Fourth Test

India v Australia

Paul Weaver

At Mumbai, November 3, 4, 5, 2004. India won by 13 runs. Toss: India. Test debuts: G. Gambhir, K. D. Karthik; N. M. Hauritz.

India won a thrilling match by a wafer-thin margin to release some of the pressure that had been building on them, though the circumstances surrounding their victory detracted from the celebrations. It was achieved on a pitch which turned square from the start and saw 20 wickets fall on the third and final day after 18 had tumbled on the second. "The wicket was no way near to being Test standard," said Ponting, Australia's returning captain. "Forty wickets in two days is almost unheard of. It's been a fantastic series but this has left a sour taste." Even some Indian players agreed.

India, desperate, shook up their personnel. The left-handed opening bat Gautam Gambhir from Delhi and the Tamil Nadu wicket-keeper Dinesh Karthik came in for their Test debuts in place of Chopra and Patel, who had both lost form and all confidence. Harbhajan returned for Agarkar.

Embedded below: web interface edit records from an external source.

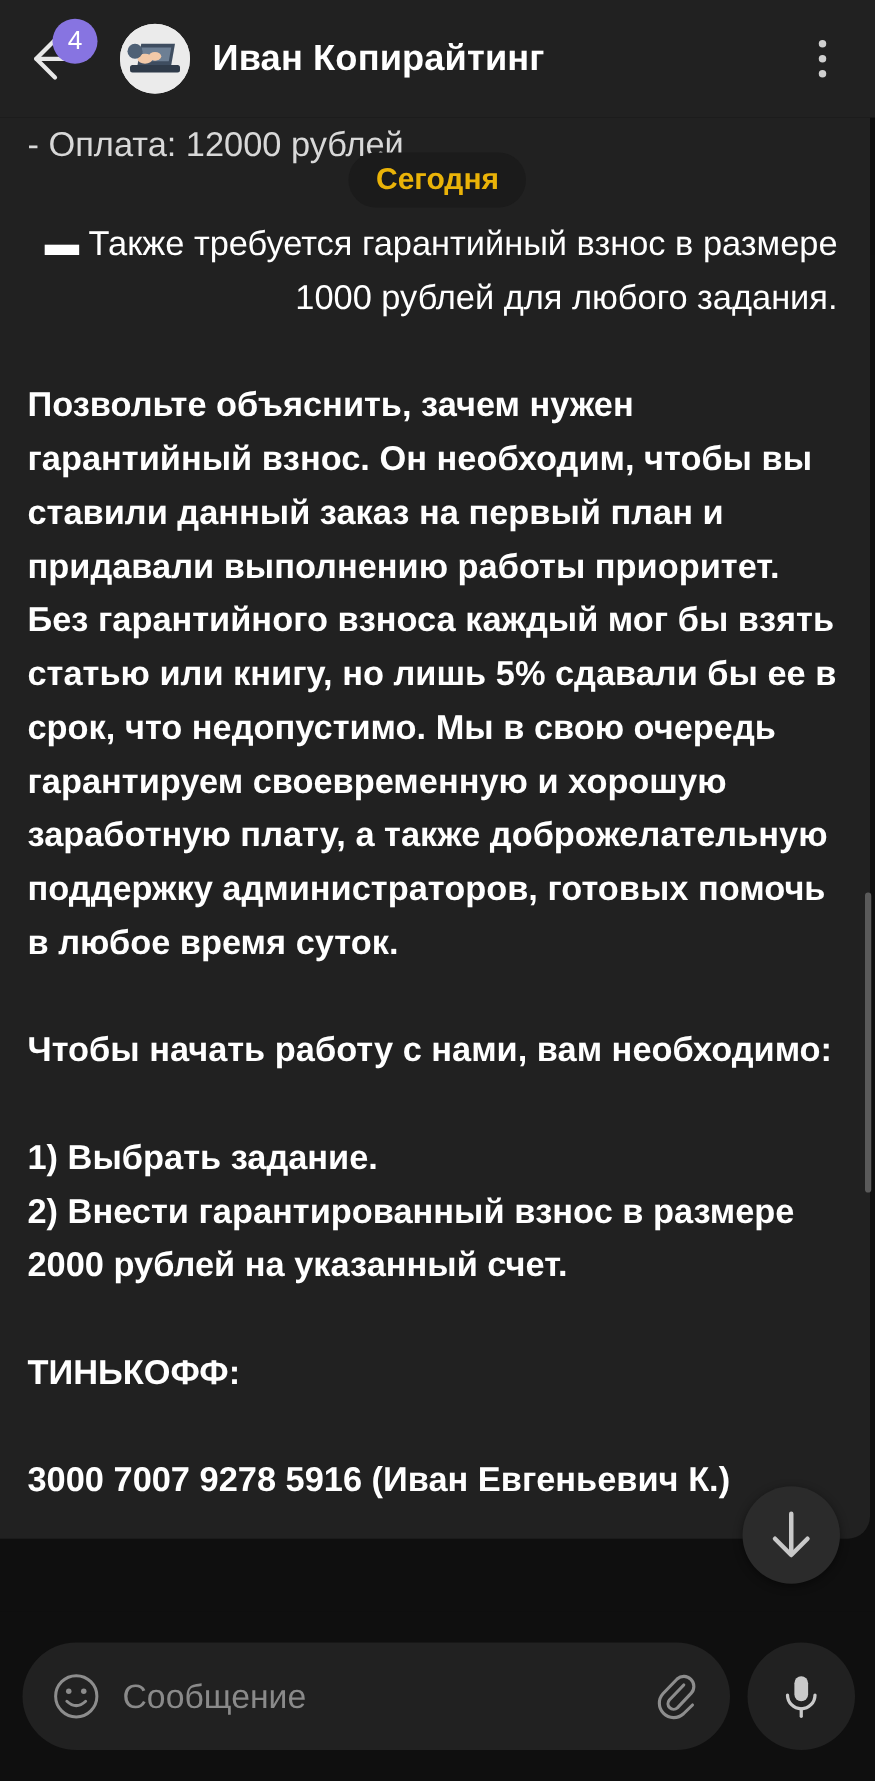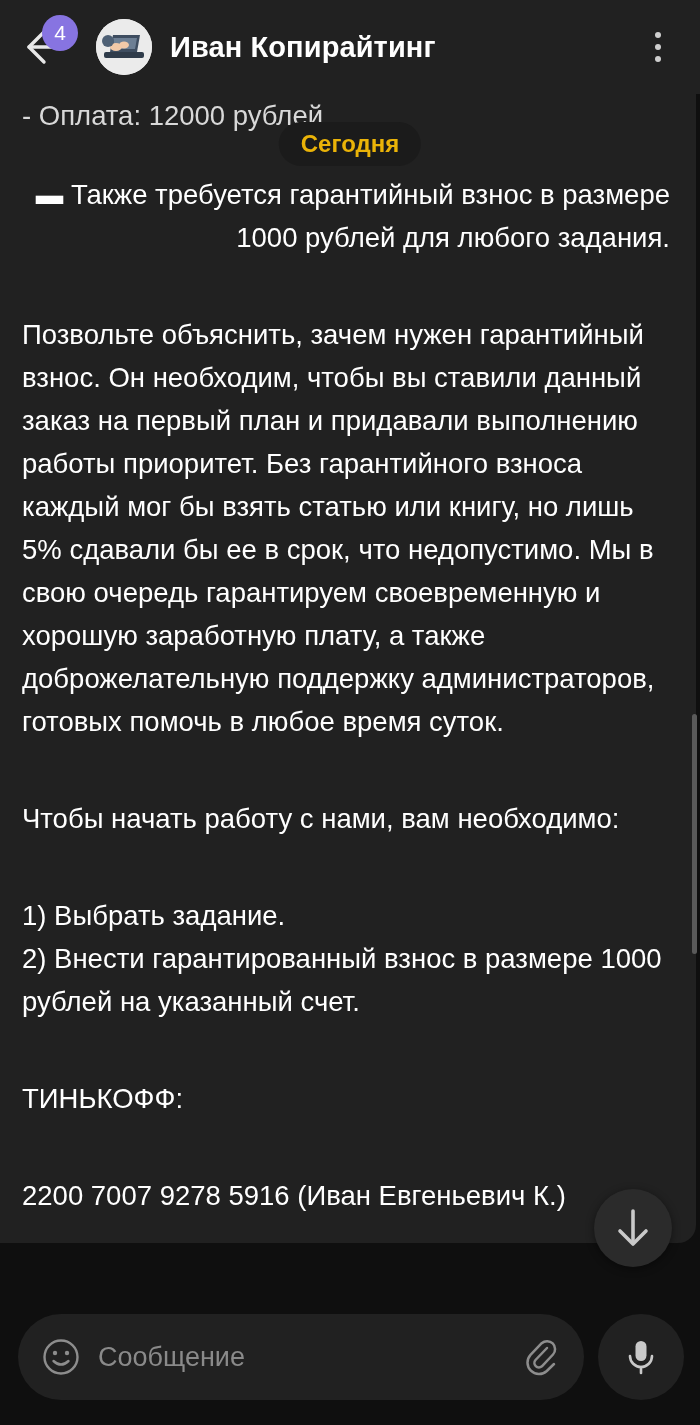"Позвольте объяснить, зачем нужен" .bubble p.gap { font-weight: none -> bold; margin-top: 54px -> 43px }
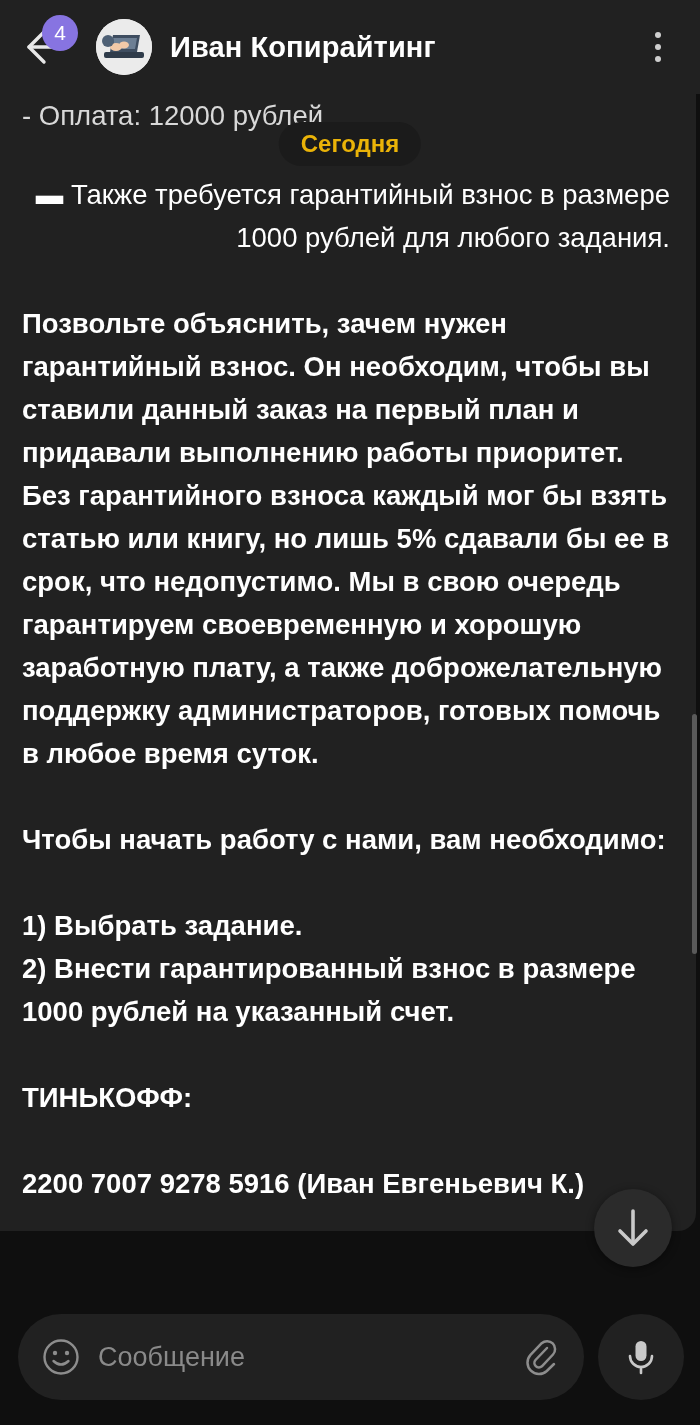"1) Выбрать задание." p.gap { text: 1000 -> 2000 }
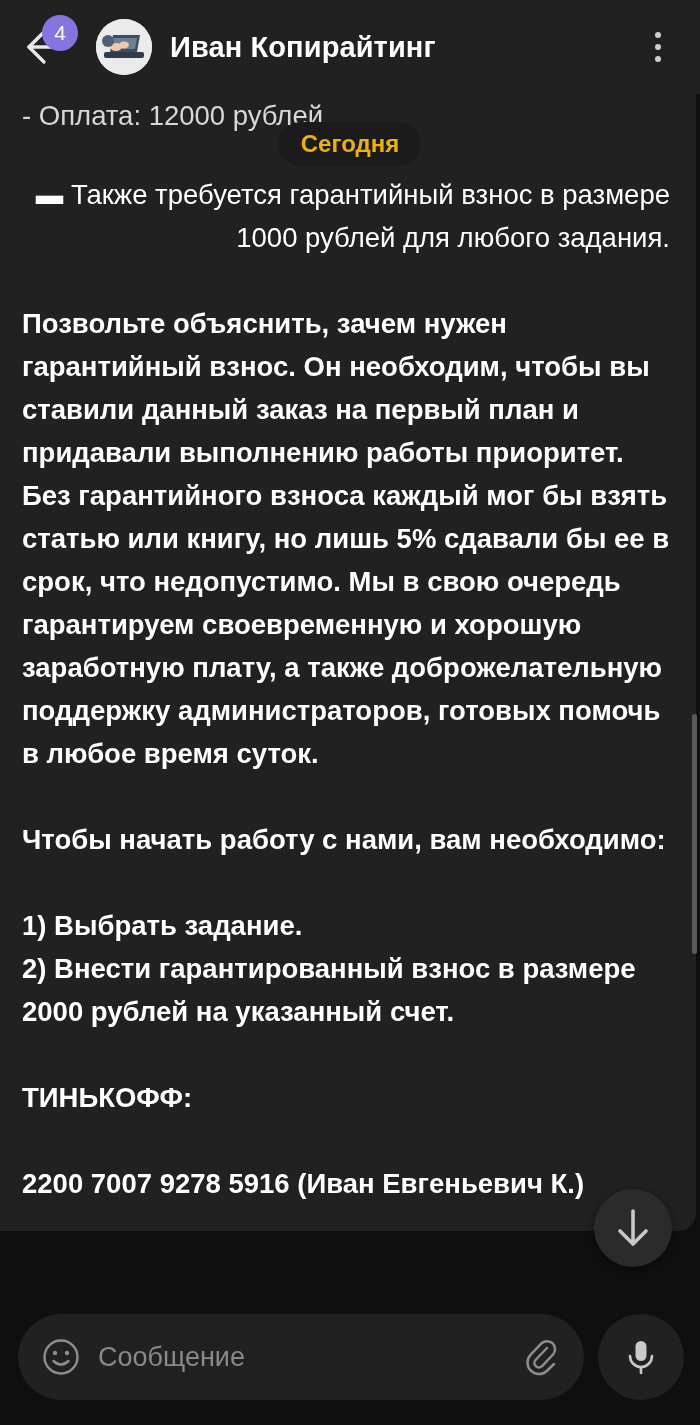"2200 7007 9278 5916 (Иван" p.gap { text: 2200 -> 3000 }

Meanwhile, Australia had to do without Warne, who broke his right thumb batting in the nets on the eve of the match. MacGill, the experienced leg-spinner, had been on stand-by for Warne but the lateness of the injury made his call-up impossible. Australia's planning had been meticulous but here, without a seasoned back-up slow bowler, they were exposed. Nathan Hauritz, a tyro off-spinner, played in Warne's place and the switch almost certainly cost them the match. Hauritz bowled tidily, but it was not enough on a pitch so conducive to the spinner's art that the part-timer Clarke took six wickets for nine runs with his slow left-armers.

Ponting returned after missing the first three games through injury. He was anxious to make a belated mark on the series, and also to atone for his wretched experience on his previous tour, when he scored just 17 runs in five innings. It was not to be, and he even lost the toss, breaking Gilchrist's winning sequence. Australia, set 107 to win, were bowled out for 93. As at Headingley in 1981 or Sydney in 1993-94 - to name only the two most memorable examples - a minuscule fourth-innings target was beyond them.

Play had not got under way until 2 p.m. on the first day and lasted just four overs before it was delayed again until 4.30, when they returned for another half hour. Rain had been the problem but they ultimately came off because of the unevenness of the floodlighting, and the difficulties the batsmen had in picking up the red ball in the damp gloom. On the second day India were bundled out for 104 in under 42 overs, with Dravid's unbeaten 31 the only resistance. Tendulkar's 35-ball innings included just one positive stroke. Gillespie was the main destroyer, with four for 29. Australia then placed themselves in a winning position when they scored 203, although only Martyn, with another half-century, played the spinners with any assurance.

When India batted again, Tendulkar briefly found his form for the first time in the series and prospered with Laxman, promoted in the order so his strokeplay could make the most of the harder ball. Their total of 205 gave their bowlers an outside chance. Langer fell to the second ball of Australia's second innings, caught behind off Zaheer, but at 24 for one, with Ponting and Hayden taking the attack to the bowlers, it was difficult to see them losing. Ponting was second out, caught at slip off Kartik, and Martyn fell lbw in the same over. Australia still appeared to be on course even when Katich was fourth out at 33. But that changed when they lost two more at 48. Hayden was bowled off his pads and Clarke was deceived by the arm ball as he backed away to cut. It was 58 for seven when Gilchrist swept to deep square leg and, although Gillespie battled hard, it was all over when Glenn McGrath got an outside edge. "No. 11 is the most difficult place to bat because my good innings are always nipped in the bud by others getting out," McGrath had complained a few days before.

Man of the Match: M. Kartik. Man of the Series: D. R. Martyn.